[Opening Dataset extract section]

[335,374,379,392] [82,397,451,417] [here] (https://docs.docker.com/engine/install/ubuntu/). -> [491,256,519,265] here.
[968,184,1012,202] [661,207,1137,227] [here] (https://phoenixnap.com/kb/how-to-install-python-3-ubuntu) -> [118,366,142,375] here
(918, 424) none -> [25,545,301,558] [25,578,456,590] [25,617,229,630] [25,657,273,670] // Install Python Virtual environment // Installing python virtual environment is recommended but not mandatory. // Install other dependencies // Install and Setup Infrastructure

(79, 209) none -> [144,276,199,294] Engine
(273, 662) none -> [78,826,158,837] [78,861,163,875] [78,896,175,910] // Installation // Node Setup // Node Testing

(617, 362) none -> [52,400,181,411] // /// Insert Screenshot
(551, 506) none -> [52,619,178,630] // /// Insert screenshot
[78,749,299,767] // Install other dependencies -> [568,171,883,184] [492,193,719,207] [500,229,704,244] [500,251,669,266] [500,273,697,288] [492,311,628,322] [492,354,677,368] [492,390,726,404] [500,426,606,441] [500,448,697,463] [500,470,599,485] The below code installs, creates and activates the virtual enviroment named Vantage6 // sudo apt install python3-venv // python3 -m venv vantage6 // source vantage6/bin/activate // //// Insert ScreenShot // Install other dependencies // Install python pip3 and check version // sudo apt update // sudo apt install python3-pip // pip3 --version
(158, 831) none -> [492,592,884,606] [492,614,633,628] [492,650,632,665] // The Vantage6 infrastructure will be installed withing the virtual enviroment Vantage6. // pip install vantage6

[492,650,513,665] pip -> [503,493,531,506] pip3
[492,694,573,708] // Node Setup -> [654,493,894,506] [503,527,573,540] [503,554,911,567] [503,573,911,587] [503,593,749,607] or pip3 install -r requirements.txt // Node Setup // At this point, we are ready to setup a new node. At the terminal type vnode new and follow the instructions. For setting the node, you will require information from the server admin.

[Closing Dataset extract section]

What you are asked to do >> Copy the entries above exactly, but only from the line holding "[968,184,1012,202] [661,207,1137,227] [here]" through the line holding "[78,749,299,767] // Install", both included.

Result for this exercise >>
[968,184,1012,202] [661,207,1137,227] [here] (https://phoenixnap.com/kb/how-to-install-python-3-ubuntu) -> [118,366,142,375] here
(918, 424) none -> [25,545,301,558] [25,578,456,590] [25,617,229,630] [25,657,273,670] // Install Python Virtual environment // Installing python virtual environment is recommended but not mandatory. // Install other dependencies // Install and Setup Infrastructure

(79, 209) none -> [144,276,199,294] Engine
(273, 662) none -> [78,826,158,837] [78,861,163,875] [78,896,175,910] // Installation // Node Setup // Node Testing

(617, 362) none -> [52,400,181,411] // /// Insert Screenshot
(551, 506) none -> [52,619,178,630] // /// Insert screenshot
[78,749,299,767] // Install other dependencies -> [568,171,883,184] [492,193,719,207] [500,229,704,244] [500,251,669,266] [500,273,697,288] [492,311,628,322] [492,354,677,368] [492,390,726,404] [500,426,606,441] [500,448,697,463] [500,470,599,485] The below code installs, creates and activates the virtual enviroment named Vantage6 // sudo apt install python3-venv // python3 -m venv vantage6 // source vantage6/bin/activate // //// Insert ScreenShot // Install other dependencies // Install python pip3 and check version // sudo apt update // sudo apt install python3-pip // pip3 --version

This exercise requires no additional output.